Le niveau des taux d'intérêt anormalement faible, engendrant des taux négatifs sur les obligations souveraines, semble parti pour durer. De quoi, vraiment, sauver le système économique? Par François Leclerc, @fdleclerc

La Fed n'en finit pas de décider ce qu'elle va faire, tandis que la BCE annonce qu'elle va « réexaminer » début décembre sa politique monétaire. Les deux plus importantes banques centrales du monde ne donnent pas l'impression d'avoir les idées bien arrêtées et divergent sur la conduite à suivre, la première ayant l'intention d'augmenter son principal taux, la seconde de le baisser. Pendant ce temps, des phénomènes hors-normes se développent.

L'attitude de banques centrales ne sachant pas sur quel pied danser est un marqueur parmi d'autres de la crise financière qui se poursuit. Les gouvernements se sont largement remis à elles, mais elles ne parviennent pas à doper la croissance et empêcher les pressions déflationnistes avec leurs outils monétaires. Pis, elles paraissent devenues otages des marchés financiers.

La sempiternelle planche de salut des "réformes structurelles"

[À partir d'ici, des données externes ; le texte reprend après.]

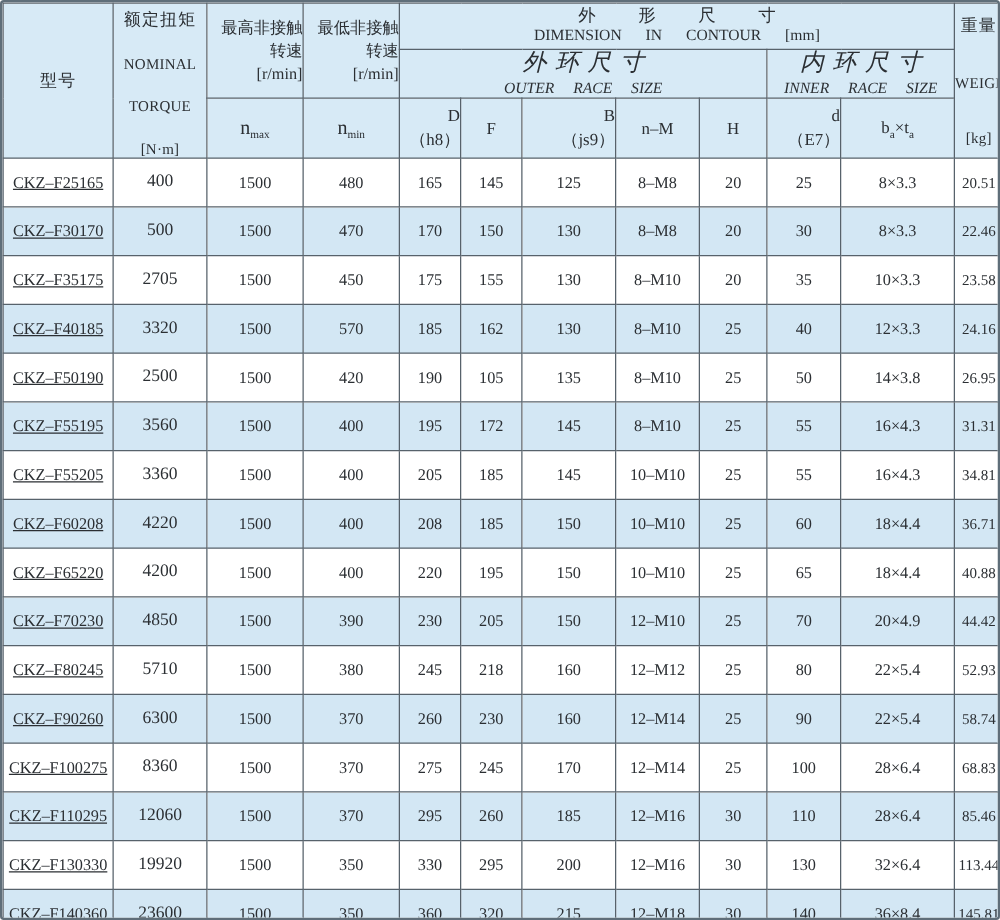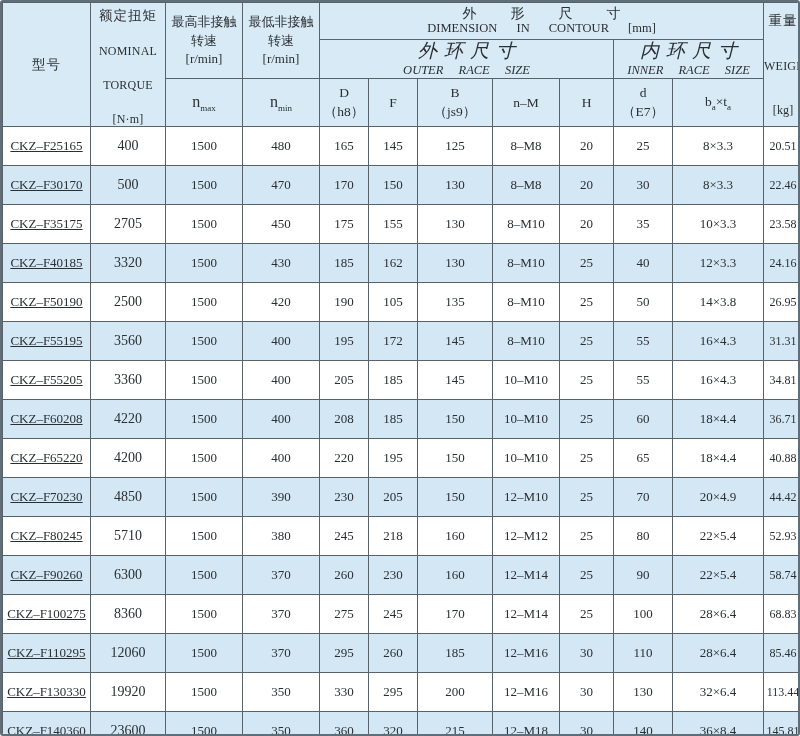--- a/index.html
+++ b/index.html
@@ -36,7 +36,7 @@
   tbody td:nth-child(2) { font-size: 14px; }
   tbody td:last-child { font-size: 12px; }
 
-  .pre { white-space: pre-line; line-height: 1.4; font-size: 13px; }
+  .pre { white-space: pre-line; line-height: 1.4; font-size: 13px; text-align: right; }
   .stack {
     height: 100%;
   }

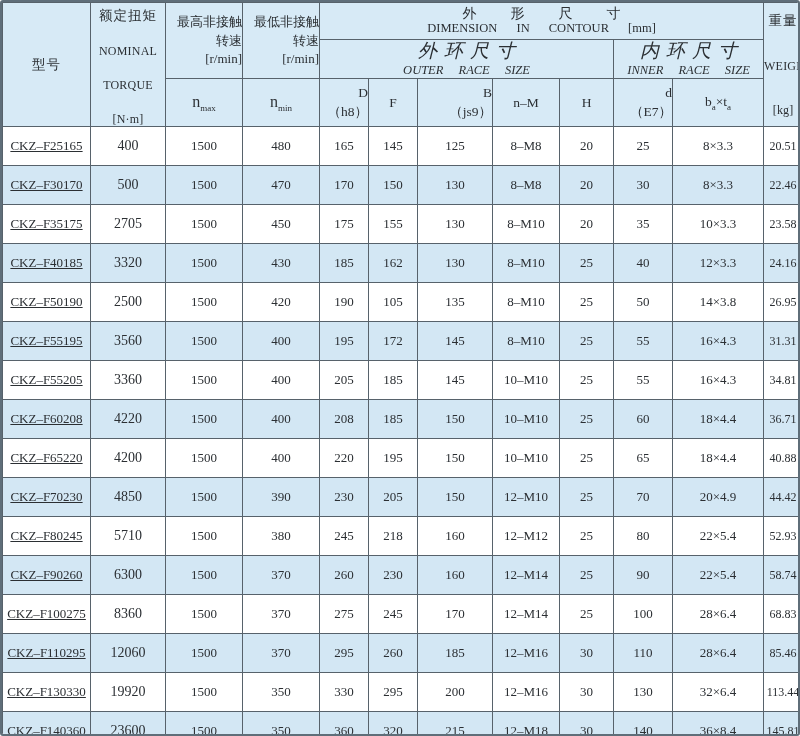--- a/index.html
+++ b/index.html
@@ -179,7 +179,7 @@
     <td>CKZ–F40185</td>
     <td>3320</td>
     <td>1500</td>
-    <td>430</td>
+    <td>570</td>
     <td>185</td>
     <td>162</td>
     <td>130</td>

Mario Draghi a fait front lors de sa dernière conférence de presse : il a défendu son bilan et rejeté tout doute sur l'efficacité de la politique monétaire, en dépit de ses maigres résultats. Sur quoi porte-t-il ses espoirs ? Sur la sempiternelle planche de salut des « réformes structurelles », ainsi que sur la politique fiscale (l'action budgétaire). Ceux-ci ne produisant pas d'effets significatifs, il n'y a pas selon lui d'autre issue que de les poursuivre. L'action de la BCE ayant permis « d'enclencher une reprise cyclique, il faut désormais relancer l'économie de façon structurelle » selon lui. Cyclique, le grand mot est lâché, qui fait référence à la théorie du culbuto - celle que l'on invoque en dernier ressort - qui veut que tout se redresse par enchantement !

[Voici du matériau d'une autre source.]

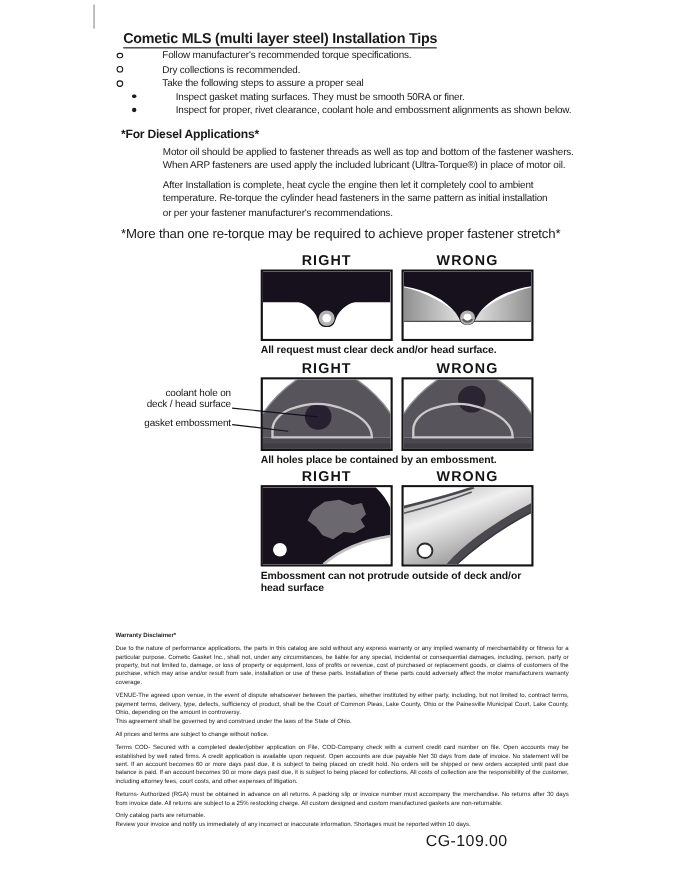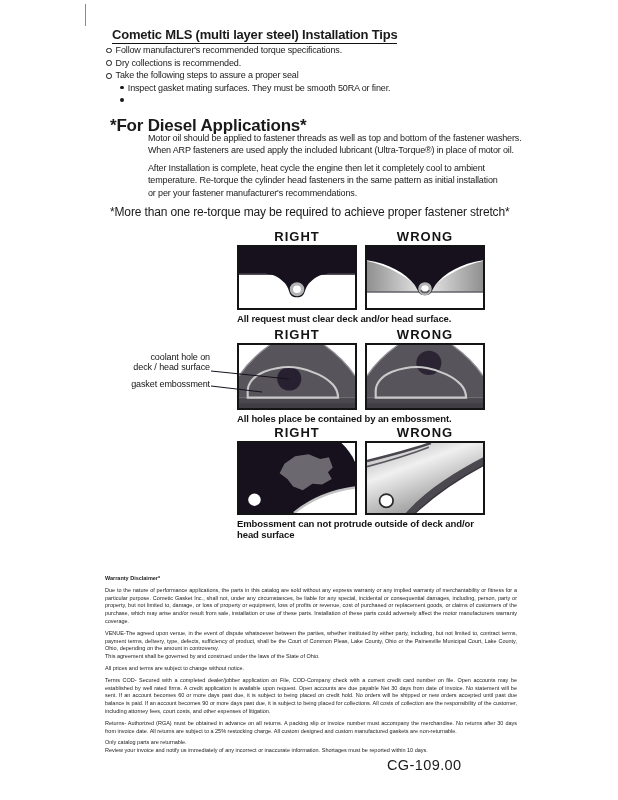--- a/index.html
+++ b/index.html
@@ -19,7 +19,7 @@
   
   .bullets{left:106px;top:45px;}
   .b-row{display:flex;align-items:flex-start;height:12.6px;white-space:nowrap;
-         font-size:9px;letter-spacing:-0.15px;}
+         font-size:9px;letter-spacing:-0.15px;gap:32px;}
   .b-row.sub{padding-left:14px;}
   .dot-open{width:3.6px;height:3.6px;border:1px solid #1a1a1a;border-radius:50%;
             margin:2.8px 4px 0 0;flex:none;}

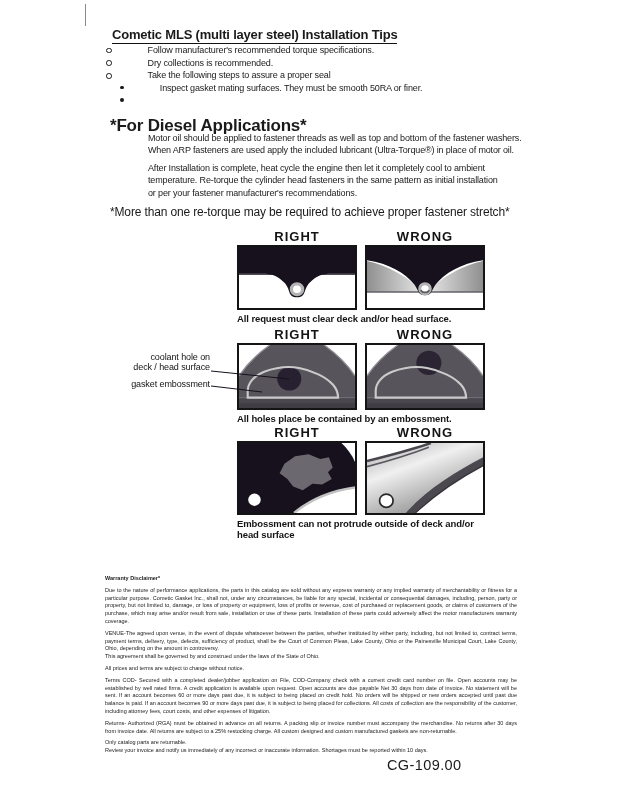--- a/index.html
+++ b/index.html
@@ -87,6 +87,7 @@
   </div>
   <div class="b-row sub">
     <span class="dot-fill"></span>
+    <span>Inspect for proper, rivet clearance, coolant hole and embossment alignments as shown below.</span>
   </div>
 </div>
 

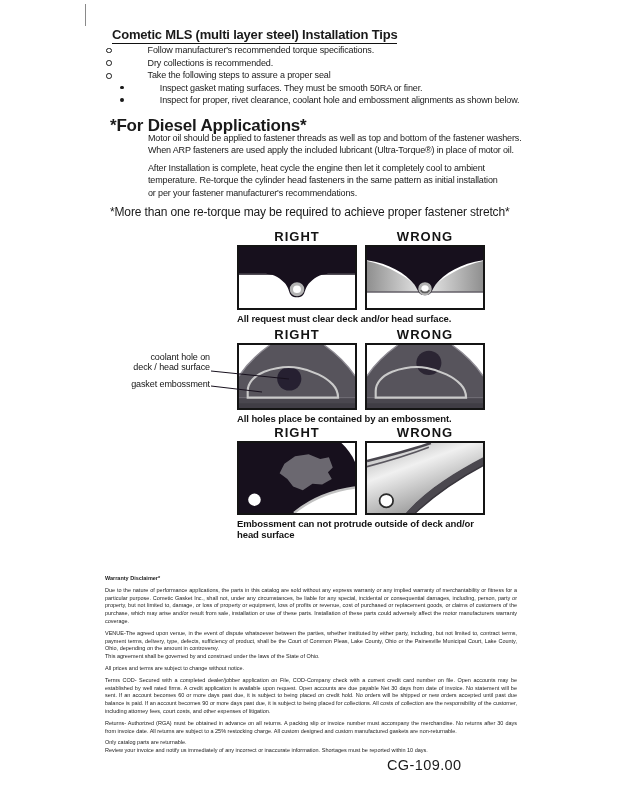--- a/index.html
+++ b/index.html
@@ -26,7 +26,7 @@
   .dot-fill{width:3.8px;height:3.8px;background:#1a1a1a;border-radius:50%;
             margin:2.8px 4px 0 0;flex:none;}
   
-  .h2{left:110px;top:116px;font-size:17px;font-weight:bold;letter-spacing:-0.2px;white-space:nowrap;}
+  .h2{left:110px;top:116px;font-size:11px;font-weight:bold;letter-spacing:-0.2px;white-space:nowrap;}
   .para{font-size:9px;letter-spacing:-0.15px;}
   .para .ln{height:12.3px;white-space:nowrap;padding-left:38px;}
   .p1{left:110px;top:133px;}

30% des titres souverains européens avec rendement négatif

En Europe, on a assisté à l'apparition de taux négatifs sur le marché de la dette souveraine à court terme (à moins de deux ans), au bénéfice de l'Allemagne, la France et l'Italie. Ce qui n'est pas le moindre des paradoxes pour ce dernier pays doté d'un endettement particulièrement massif, qui a concédé un taux atteignant jusqu'à 8,5%. D'après Bloomberg, la valeur des titres souverains européens dont le rendement est négatif serait de 1.900 milliards de dollars - 30% de leur volume total - le rendement moyen des titres à cinq ans devenant négatif, à -0,025%. Un tel phénomène peut-il être expliqué autrement que par un manque de confiance prononcé dans le futur ?

Le marché de la dette souveraine n'est plus ce qu'il était. Les défenseurs de la pensée libérale s'insurgent devant les dysfonctionnements des marchés générés par les interventions des banques centrales. Mais n'est-ce pas le prix qu'il faut payer pour la stabilisation du système financier ? Le risque étant que celle-ci ne soit que provisoire en raison de la pusillanimité de la régulation.

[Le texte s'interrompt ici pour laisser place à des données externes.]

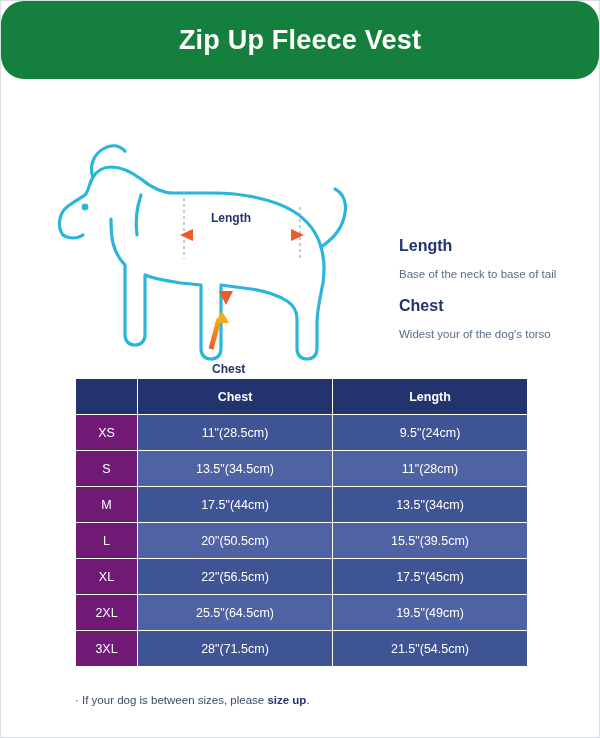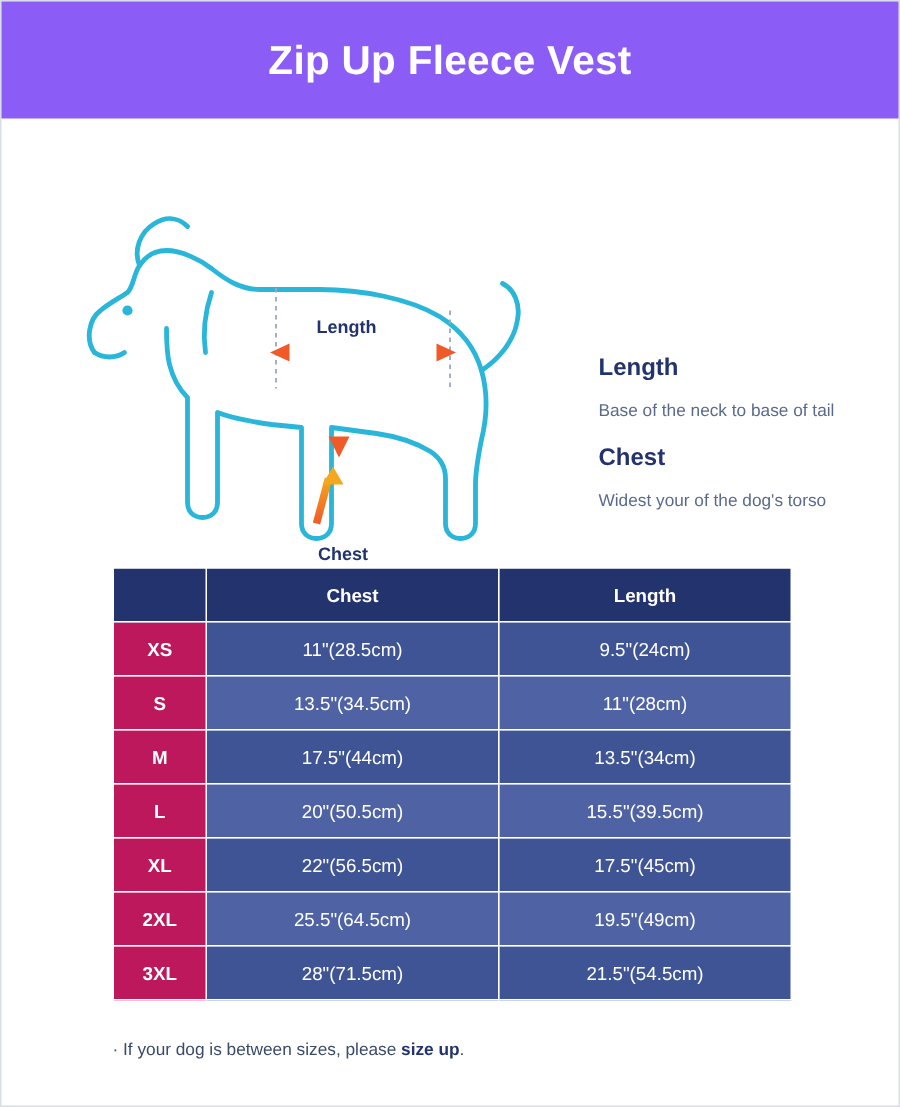--- a/index.html
+++ b/index.html
@@ -25,10 +25,11 @@
   
   .header {
     height: 78px;
-    background: #8b5cf6;
+    background: #15803d;
     display: flex;
     align-items: center;
     justify-content: center;
+    border-radius: 23px;
   }
   .header-title {
     color: #ffffff;

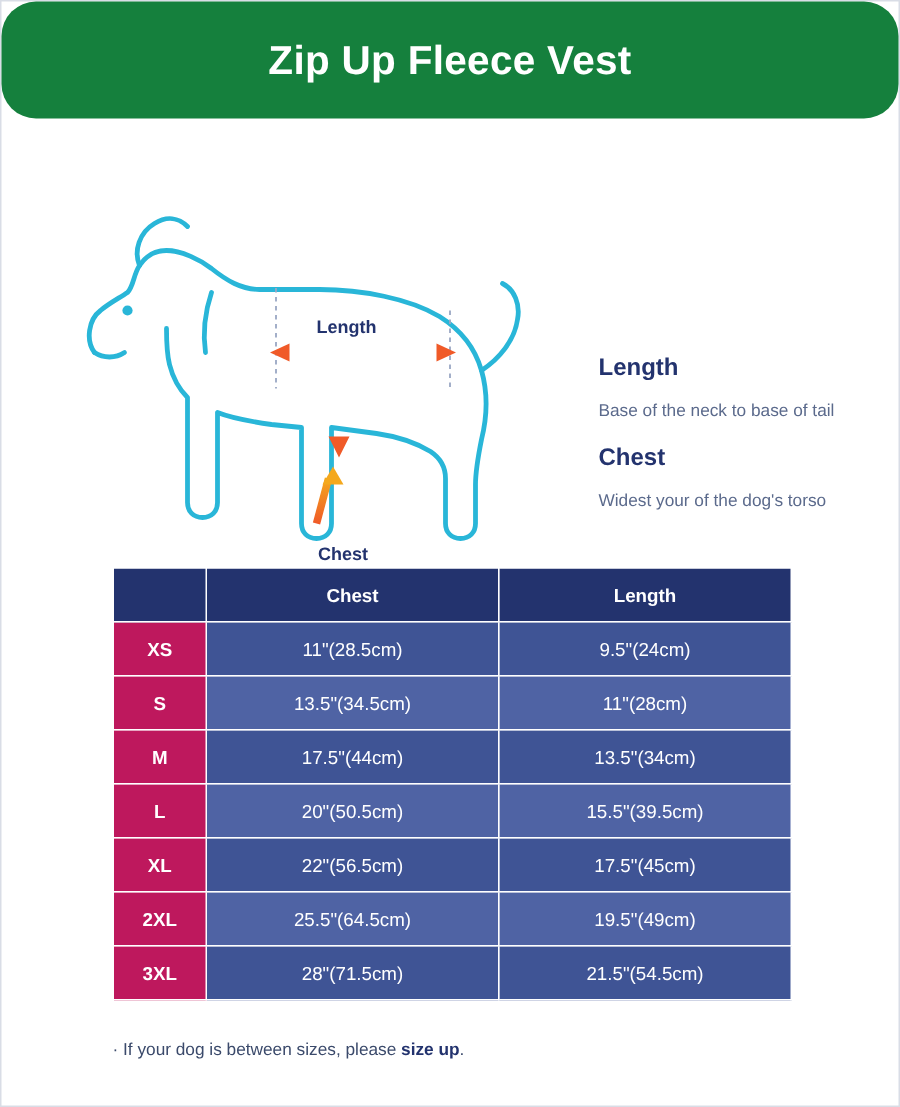--- a/index.html
+++ b/index.html
@@ -114,8 +114,8 @@
     background: #23336e;
   }
   tbody td.size-cell {
-    background: #be185d;
-    font-weight: bold;
+    background: #701a75;
+    font-weight: normal;
   }
   tbody tr.odd td.data-cell { background: #3f5495; }
   tbody tr.even td.data-cell { background: #4f63a4; }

 Les banques centrales dans le rôle du sauveur

Le temps ne serait-il pas plutôt venu de s'interroger ? « Les économies des pays avancés sont tellement malades que nous devons trouver une nouvelle manière de penser à leur propos » écrit Larry Summers, à défaut d'y être parvenu. C'est ce que font aussi deux membres de la Fed de San Francisco, Thomas Laubach et John Williams, dubitatifs devant les très bas taux d'intérêt constatés aux États-Unis et ailleurs : ceux-ci ne vont-ils pas, se demandent-ils, être une caractéristique durable du monde économique à venir devant la faiblesse de la croissance ? Ce qui les conduit à envisager que les taux négatifs pourraient faire partie de la boîte à outils des banques centrales, afin de combattre les tendances récessives et les trop faibles taux d'inflation sur lesquelles elles butent. A ce jeu-là, les banques centrales seraient éternellement condamnées à jouer les sauveurs, évitant de s'interroger plus avant...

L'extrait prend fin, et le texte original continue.